Dataset records: Begin

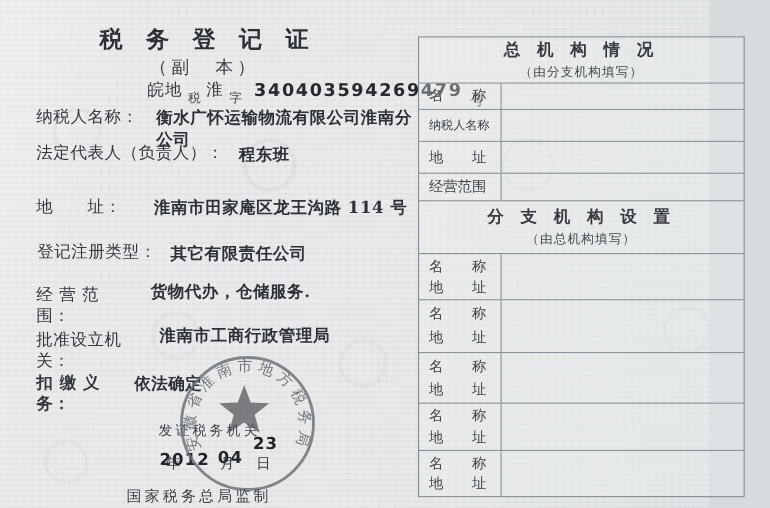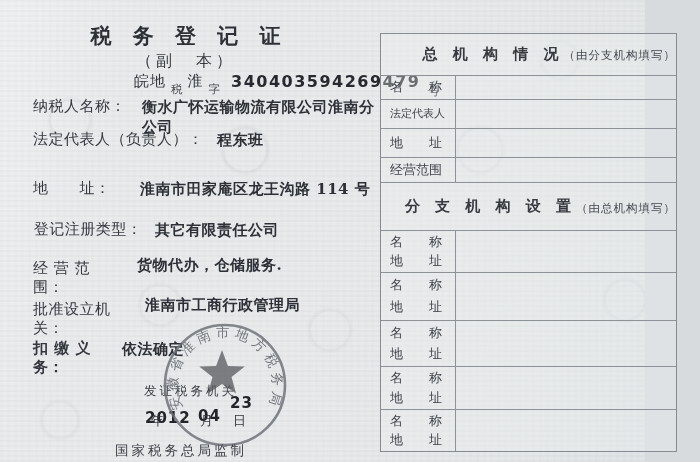"总 机 构 情 况" .thead { flex-direction: row -> column; justify-content: flex-end -> center }
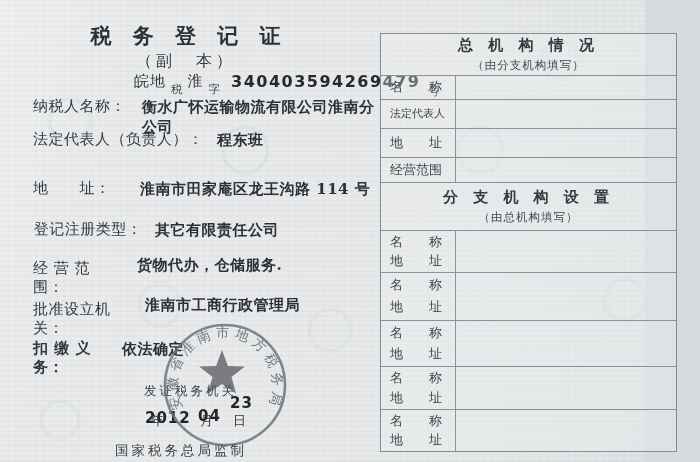"法定代表人" div.tlabel { text: 法定代表人 -> 纳税人名称 }
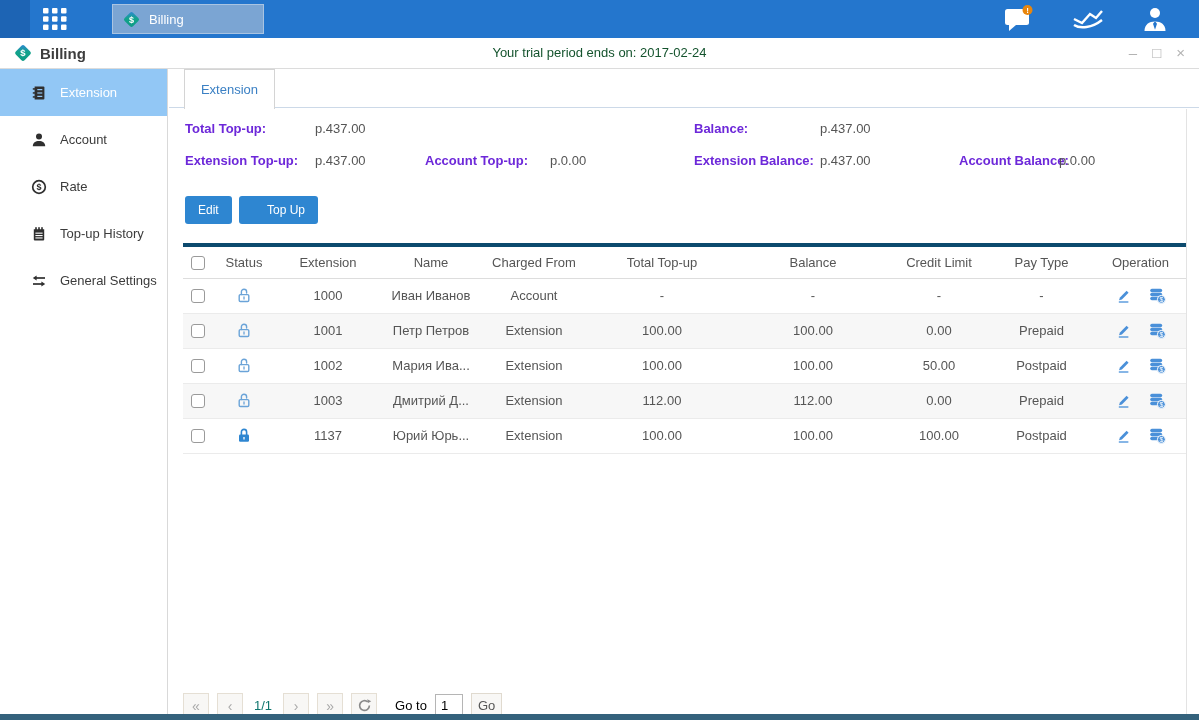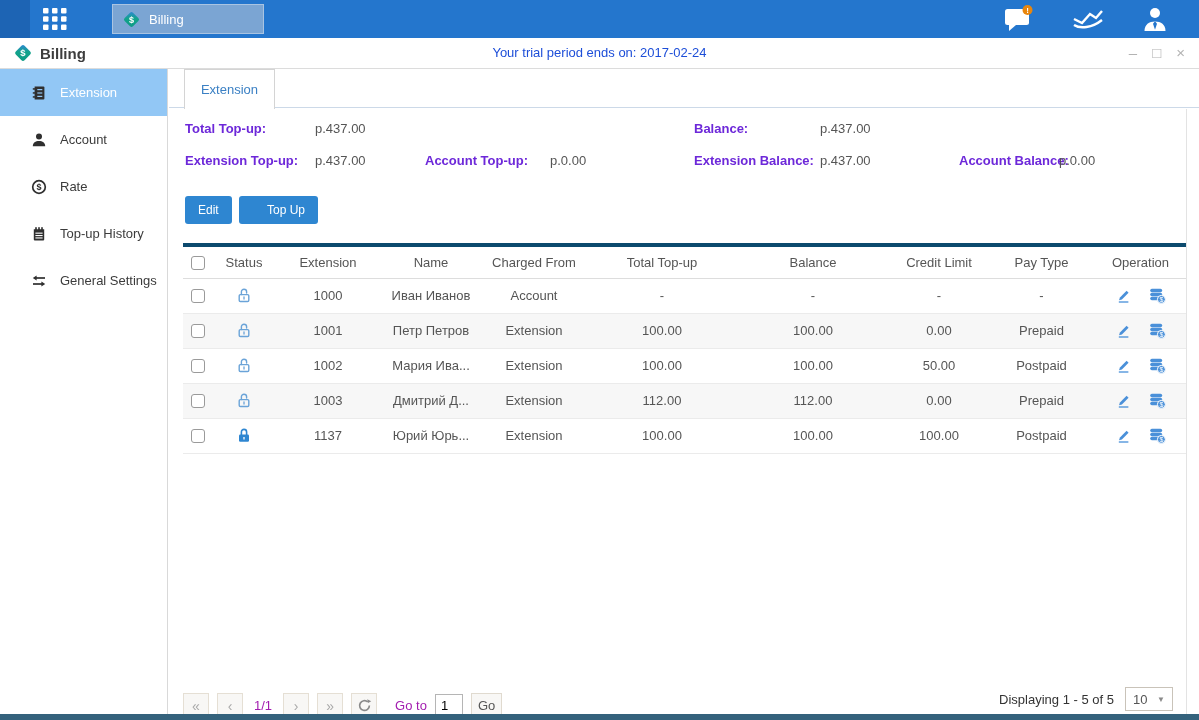"Your trial period ends on:" .trial { color: #1d4ed8 -> #14532d }
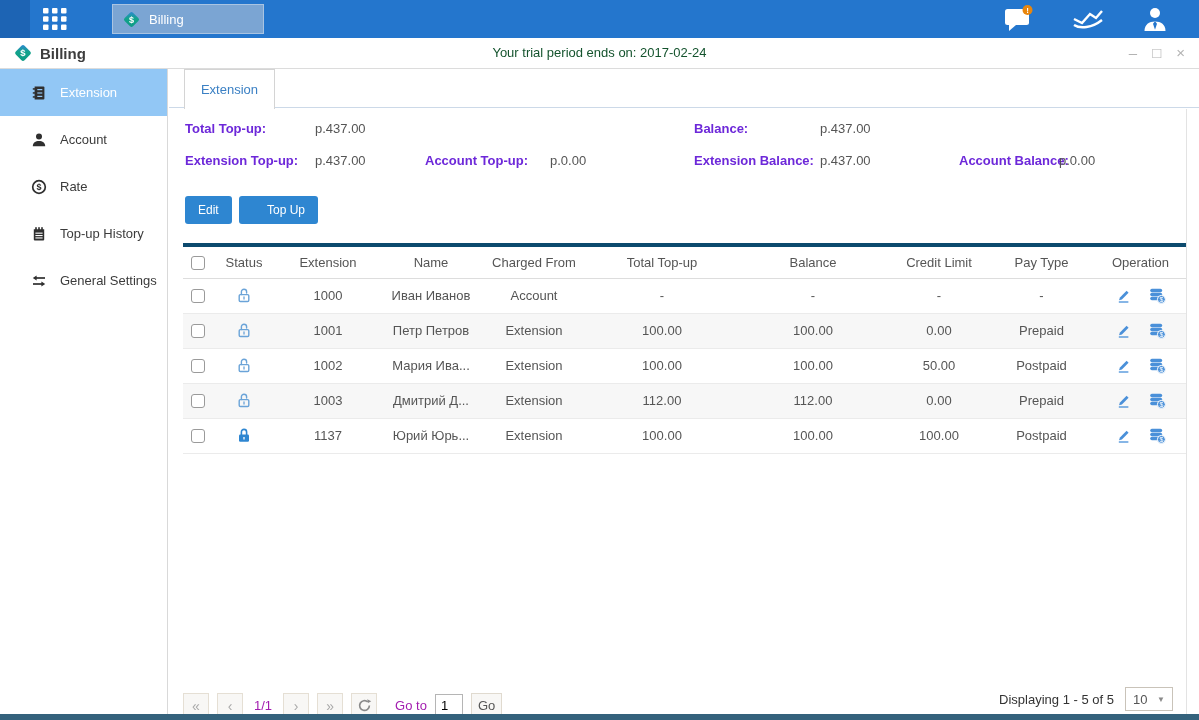"1/1" .page-ind { color: #a21caf -> #0f766e }
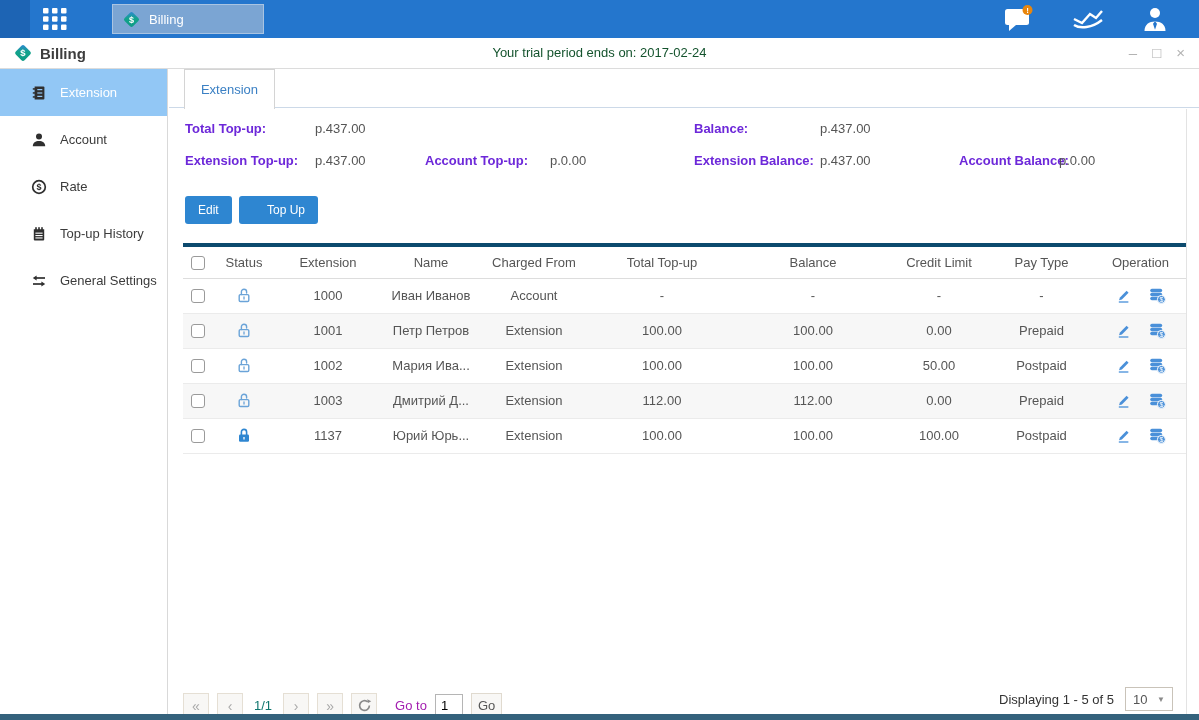"Go to" .goto-label { color: #a21caf -> #000000 }
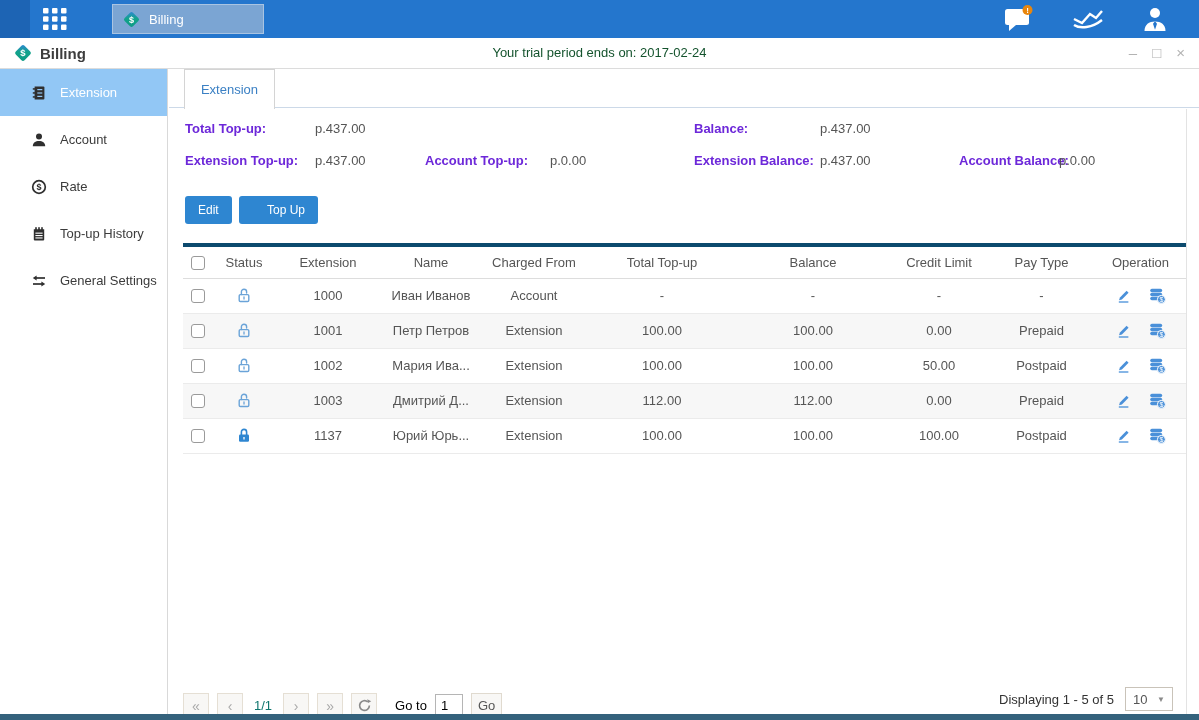"Displaying 1 - 5 of" div.pager-right { html: <div> <span>Displaying 1 - 5 of 5</span> <div> <span>10</span> <span>▼</span> </div> </div> -> none }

Dataset records: End

> Your instructions: Could you restate exactly the lines from the line containing "#a21caf -> #000000" through the end of the listing, both ends included and nothing else, leaving the images out?

> Answer for this exercise:
"Go to" .goto-label { color: #a21caf -> #000000 }
"Displaying 1 - 5 of" div.pager-right { html: <div> <span>Displaying 1 - 5 of 5</span> <div> <span>10</span> <span>▼</span> </div> </div> -> none }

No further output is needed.